While his parents went for a walk, Van and I sat in the dining room with the Doods at our feet as I answered his very insightful questions. What struck me as we talked was how we’d come full circle. I know it was difficult for Van when they had to find a new home for Gus but he could see how well things had turned out.

I felt such gratitude. I was grateful that Van viewed me as a hero for doing the work that I love. I was grateful they’d entrusted Gus to me. And above all, on that particular morning I was tremendously grateful that, with a little help from Charley, I’d been able to give Gus the life that they’d envisioned for him.

 

Synchronicity

This week I was planning to write about Elbee returning to work at UCLA, his first time since Charley’s been gone.

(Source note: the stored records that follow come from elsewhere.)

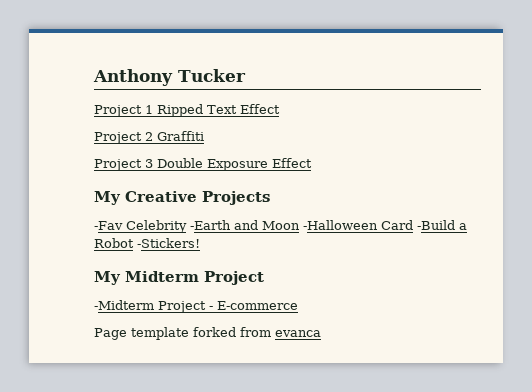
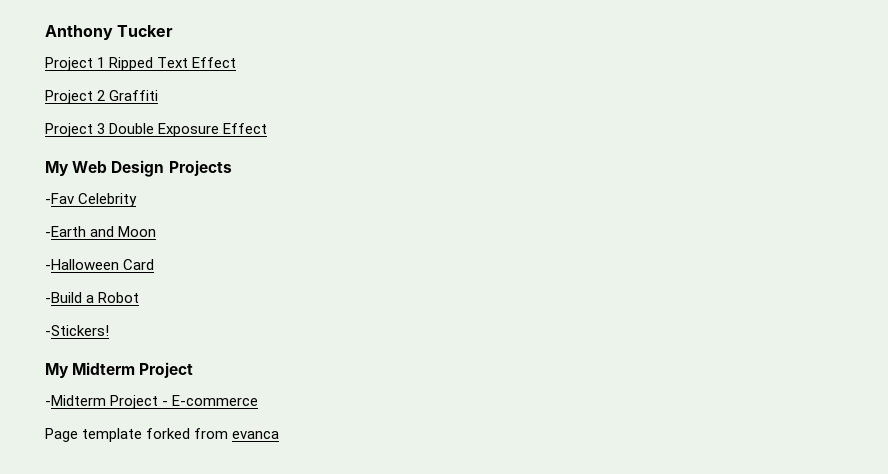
[125,191,197,202] Creative -> [72,160,165,177] Web Design
(187, 226) none -> (138, 200) //
(300, 225) none -> (157, 231) //
(413, 225) none -> (155, 264) //
(134, 243) none -> (140, 297) //

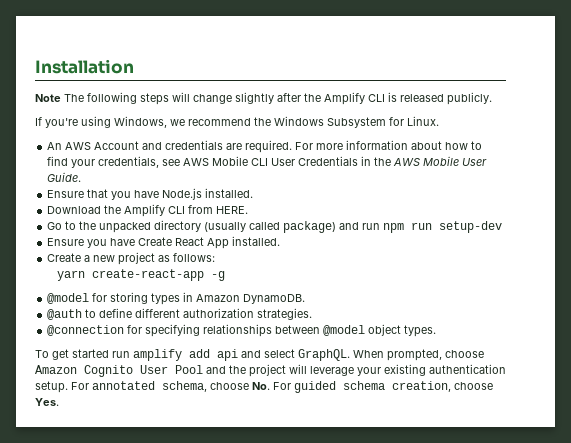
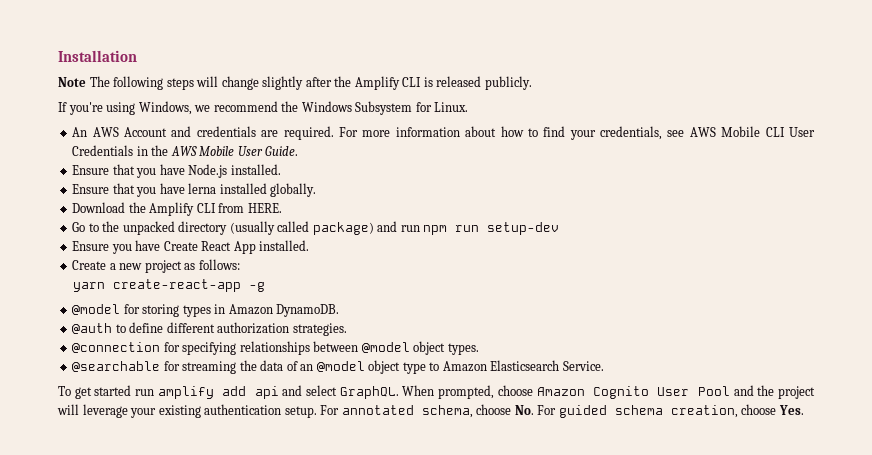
(254, 193) none -> [72,183,317,197] // Ensure that you have lerna installed globally.
(437, 331) none -> [72,360,604,374] // @searchable for streaming the data of an @model object type to Amazon Elasticsearch Service.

ELBEE Finally it’s about me. Uh oh, she said “was.”  Does that mean I’m going to be bumped once again? For the record, it was a triumphant return. I was fabulous.

 

As I was saying, I was going to write about Elbee but after a serendipitous encounter at Providence Tarzana Hospital, I wanted to share the moment. It was all about the simple, sometimes subtle, power of a therapy dog.

Providence is where Nicole, the middle daughter and the one who loves the Doods, works as an ICU nurse. Last Friday, when I took Gus into the hospital, she happened to be there so we stopped on her floor to visit.

By the way, Charley and Elbee loved seeing Nicole in the hospital. They knew where the ICU was and would sit outside and refuse to budge until she came out. As soon as they saw her they would completely lose it and start barking, something they never do when they’re working. It was difficult to explain the situation to people who had no idea why these over excited dogs were allowed in the hospital.

ELBEE Excuse my enthusiasm!

While we were chatting in the corridor, a young girl who was visibly upset walked out of the unit. My daughter explained that she had been caring for the girl’s beloved grandfather who had passed away only a short time before. Tears on her face, the girl walked over to talk to my daughter. I noticed that she seemed to relax when she saw Gus, so I asked if she’d like to pet him.

She immediately dropped to the floor, petting and then hugging Gus. Within seconds, she stopped crying and got a smile on her face as the little guy worked his magic. Simply by sharing his sweetness and unconditional love, Gus had momentarily lightened her sadness.

She was surprised to learn that I was Nicole’s mother but it seemed to make her even more comfortable. She opened up and told us that although she was only 14, she’d known for a long time that she wanted to be a nurse. She even shared that she’d like to volunteer in some capacity. My daughter offered to help in any way that she possibly could.

As I got ready to leave, I realized that I had never asked the girl her name. To my surprise, it was Nicole.